TASK INSTRUCTIONS
Examine the data line by line and report how many lines include the word "avouons", with no additional output.
╭─ DATA PROVIDED
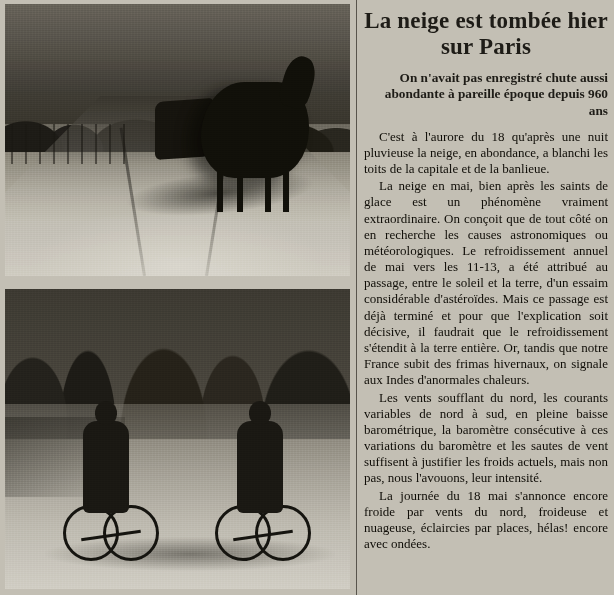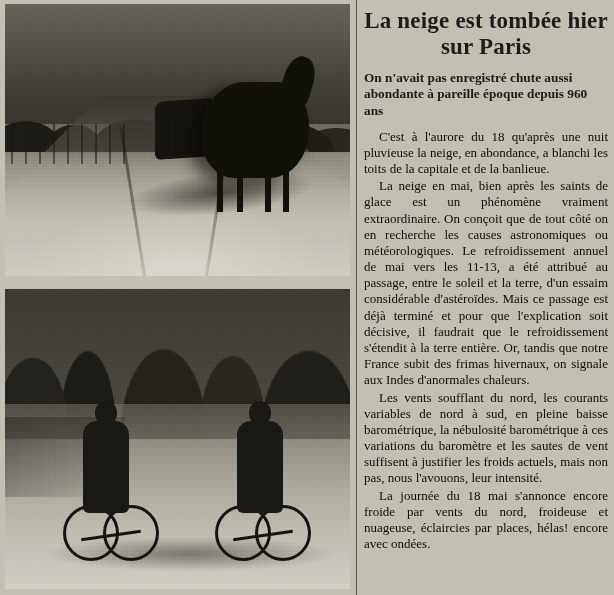--- a/index.html
+++ b/index.html
@@ -244,7 +244,7 @@
     font-weight: bold;
     font-size: 13.3px;
     line-height: 1.26;
-    text-align: left;
+    text-align: right;
     margin: 0 0 9px 0;
   }
   .body p {

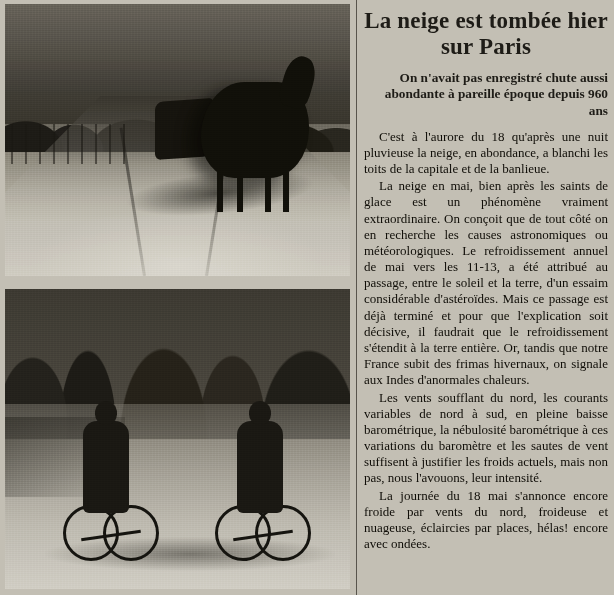--- a/index.html
+++ b/index.html
@@ -312,7 +312,7 @@
     <div class="body">
       <p>C'est à l'aurore du 18 qu'après une nuit pluvieuse la neige, en abondance, a blanchi les toits de la capitale et de la banlieue.</p>
       <p>La neige en mai, bien après les saints de glace est un phénomène vraiment extraordinaire. On conçoit que de tout côté on en recherche les causes astronomiques ou météorologiques. Le refroidissement annuel de mai vers les 11-13, a été attribué au passage, entre le soleil et la terre, d'un essaim considérable d'astéroïdes. Mais ce passage est déjà terminé et pour que l'explication soit décisive, il faudrait que le refroidissement s'étendit à la terre entière. Or, tandis que notre France subit des frimas hivernaux, on signale aux Indes d'anormales chaleurs.</p>
-      <p>Les vents soufflant du nord, les courants variables de nord à sud, en pleine baisse barométrique, la nébulosité barométrique à ces variations du baromètre et les sautes de vent suffisent à justifier les froids actuels, mais non pas, nous l'avouons, leur intensité.</p>
+      <p>Les vents soufflant du nord, les courants variables de nord à sud, en pleine baisse barométrique, la baromètre consécutive à ces variations du baromètre et les sautes de vent suffisent à justifier les froids actuels, mais non pas, nous l'avouons, leur intensité.</p>
       <p>La journée du 18 mai s'annonce encore froide par vents du nord, froideuse et nuageuse, éclaircies par places, hélas! encore avec ondées.</p>
     </div>
   </div>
╰─
YOUR SOLUTION
2